Di Kota Jambi, Ribuan Pekerja Dirumahkan Akibat Covid, Akankah New Normal Sebagai Solusi?

oleh

JURNALJAMBI.CO, Jambi – Berdasarkan data yang disampaikan Dinas Ketenagakerjaan dan Transmigrasi (Disnakertrans) Kota Jambi, terdapat sekitar 2.085 pekerja yang dirumahkan akibat merebaknya wabah Corona virus disease tahun 2019 atau Covid-19.

“Untuk angka pekerja yang dirumahkan berdasarkan rekapan dari perusahaan yang ada di Kota Jambi sebanyak 2.085 pekerja,” ujar Ardi selaku Kepala bidang di Disnakertrans Kota Jambi, saat dikonfirmasi Rabu (10/6) siang.

Menurut dia, ribuan pekerja yang terpaksa harus dirumahkan itu hingga saat ini masih dilakukan pemantauan oleh pihak Dinas.

“Pada umumnya dirumahkan, ada yang dirumahkan dibayar dan ada yang tidak. Kami sedang memantau apakah pekeja tersebut akan diperkerjakan kembali atau tidak,” sebut Ardi.

Kemudian dirinya mengakui, bahwa saat ini pihak Dinas khususnya di Disnaker masih berupaya untuk membantu masyarakat terdampak Covid khususnya para pekerja.

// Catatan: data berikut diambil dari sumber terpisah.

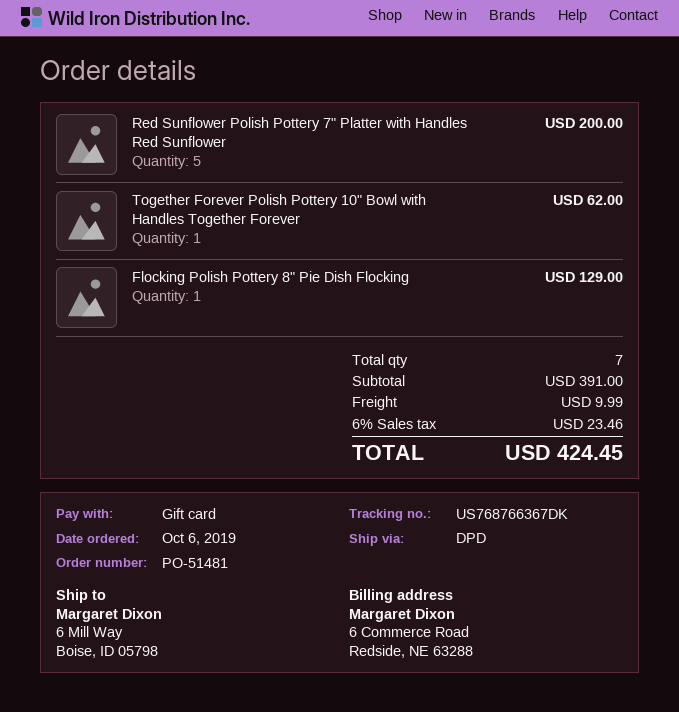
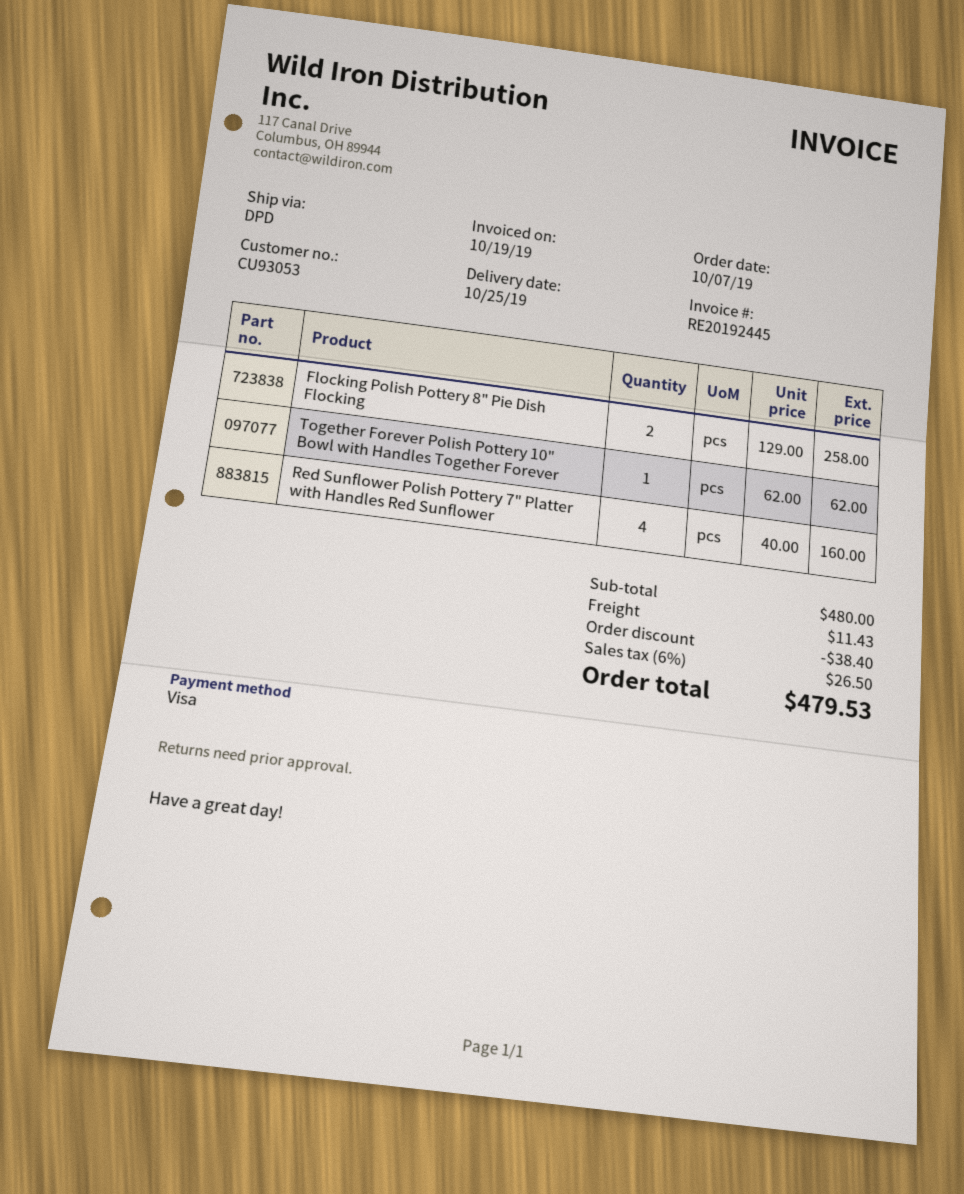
order date: 2019-10-06 -> 2019-10-07
payment method: gift card -> Visa
Red Sunflower Polish Pottery 7" Platter with Handles Red Sunflower: 5 for 200.00 -> 4 for 160.00
Flocking Polish Pottery 8" Pie Dish Flocking: 1 for 129.00 -> 2 for 258.00
subtotal: 391.00 -> 480.00
discount: none -> 38.40
shipping: 9.99 -> 11.43
tax: 6% = 23.46 -> 6% = 26.50
total: 424.45 -> 479.53

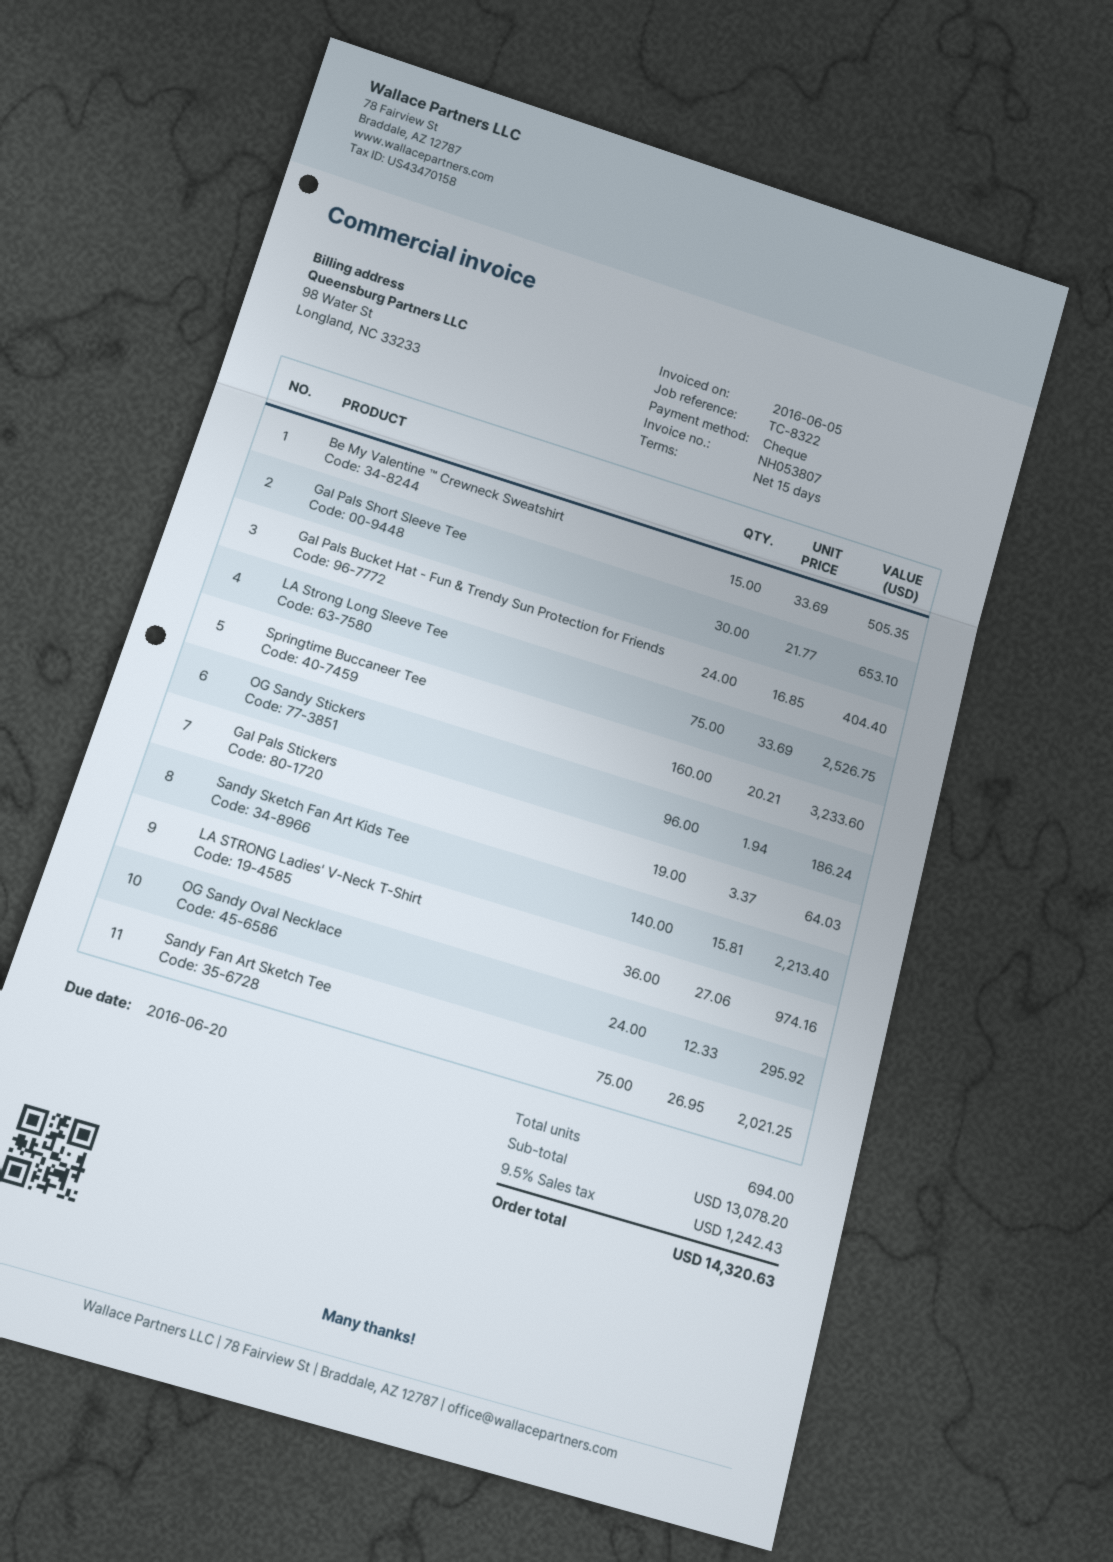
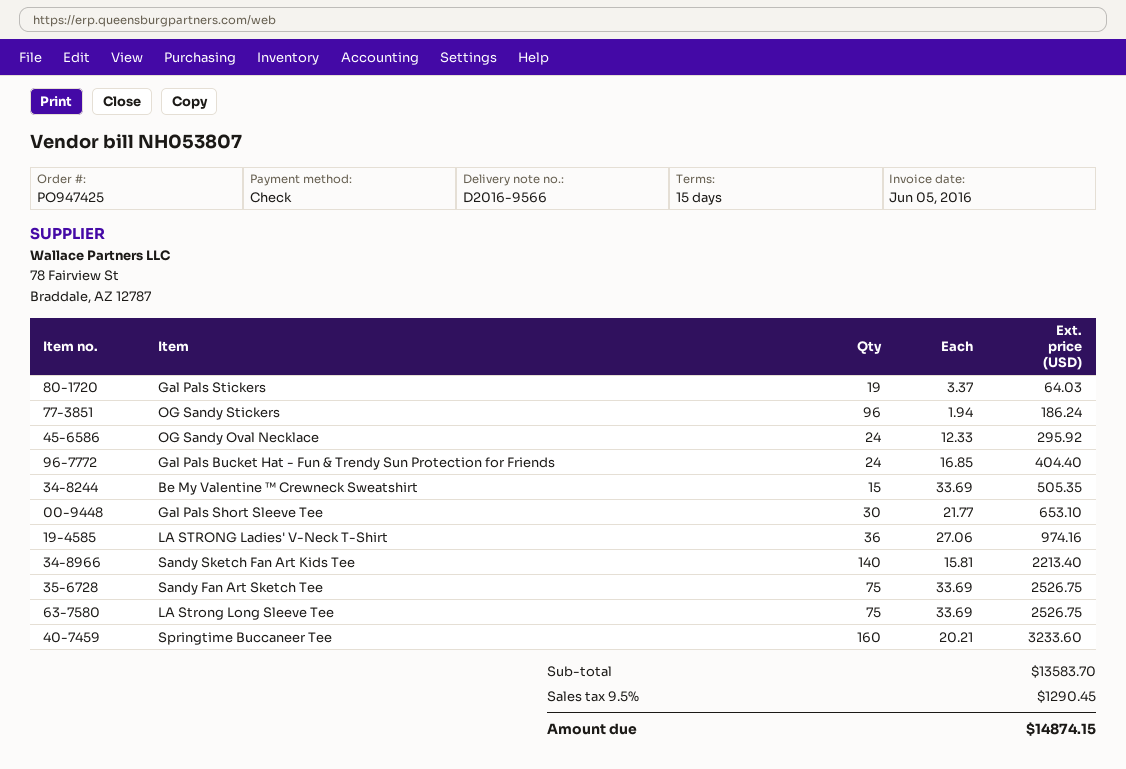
Sandy Fan Art Sketch Tee: 75 x 26.95 = 2021.25 -> 75 x 33.69 = 2526.75
subtotal: 13078.20 -> 13583.70
tax: 9.5% = 1242.43 -> 9.5% = 1290.45
total: 14320.63 -> 14874.15

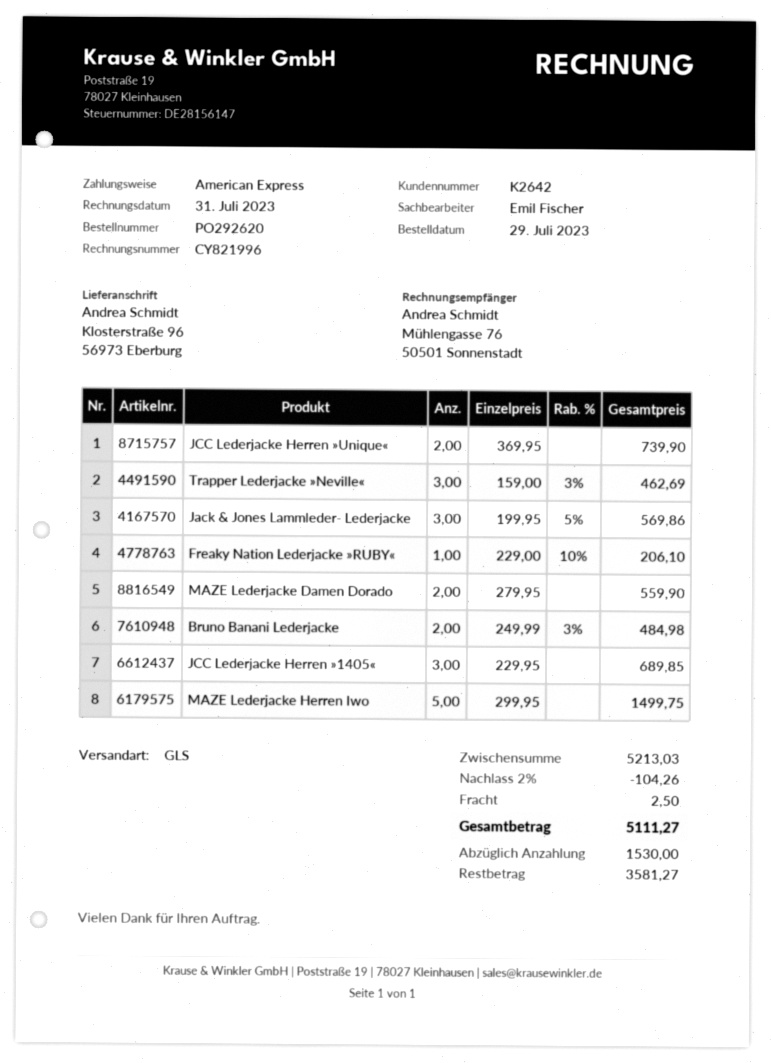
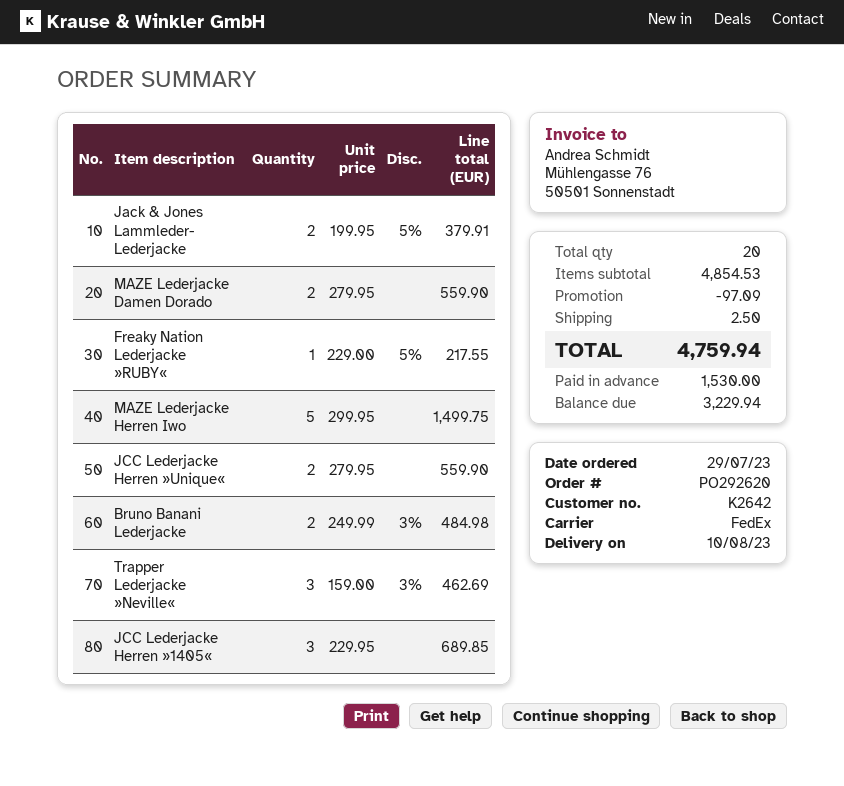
shipping method: GLS -> FedEx
JCC Lederjacke Herren »Unique«: 2 x 369.95 = 739.90 -> 2 x 279.95 = 559.90
Jack & Jones Lammleder- Lederjacke: 3 x 199.95 - 5% = 569.86 -> 2 x 199.95 - 5% = 379.91
Freaky Nation Lederjacke »RUBY«: 1 x 229.00 - 10% = 206.10 -> 1 x 229.00 - 5% = 217.55
subtotal: 5213.03 -> 4854.53
discount: 104.26 -> 97.09
total: 5111.27 -> 4759.94
balance: 3581.27 -> 3229.94

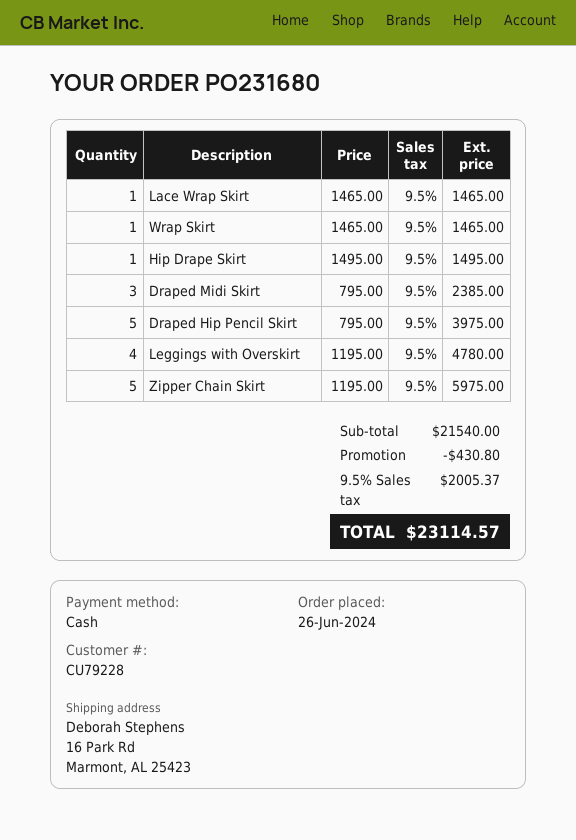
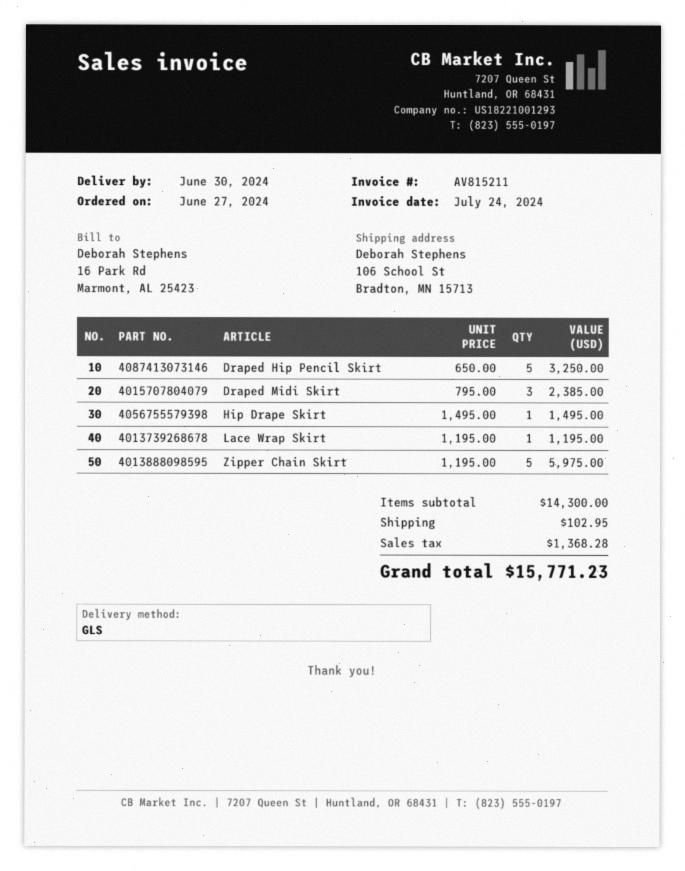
order date: 2024-06-26 -> 2024-06-27
ship to: 16 Park Rd, Marmont, AL 25423 -> 106 School St, Bradton, MN 15713
Lace Wrap Skirt: 1 x 1465.00 = 1465.00 -> 1 x 1195.00 = 1195.00
Wrap Skirt: 1 x 1465.00 = 1465.00 -> none
Draped Hip Pencil Skirt: 5 x 795.00 = 3975.00 -> 5 x 650.00 = 3250.00
Leggings with Overskirt: 4 x 1195.00 = 4780.00 -> none
subtotal: 21540.00 -> 14300.00
discount: 430.80 -> none
shipping: none -> 102.95
tax: 2005.37 -> 1368.28
total: 23114.57 -> 15771.23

“Sesuai arahan ibu Menteri tenaga kerja dan Kadis Nakertrans Provinsi Jambi bahwa untuk mengurangi dampak covid 19 dibidang ketenagakerjaan, agar menginformasikan kepada pekerja yang dirumahkan atau PHK untuk mengikuti program kartu prakerja,” katanya.

Selain itu, lanjut dia, Disnakertrans Kota Jambi telah melakukan upaya lain seperti membentuk posko-posko ketenagakerjaan dan pasilitas seputar program kartu prakerja.

“Disnaker Kota Jambi sudah membentuk posko ketengakerjaan dengan tujuan informasi dan fasilitasi seputar program kartu prakerja, dan posko THR,” ungkapnya.

Sementara itu pihaknya juga mengaku tengah mempersiapkan, mengkaji dan melakukan pemantauan dilapangan jelang penerapan New Normal atau Normal Baru.

“Harapannya semoga para pekerja yang dirumahkan dapat diperkerjakan kembali dan saat ini kita sedang melakukan pemantauan dilapangan karena penerapan New Normal ini,” pungkasnya.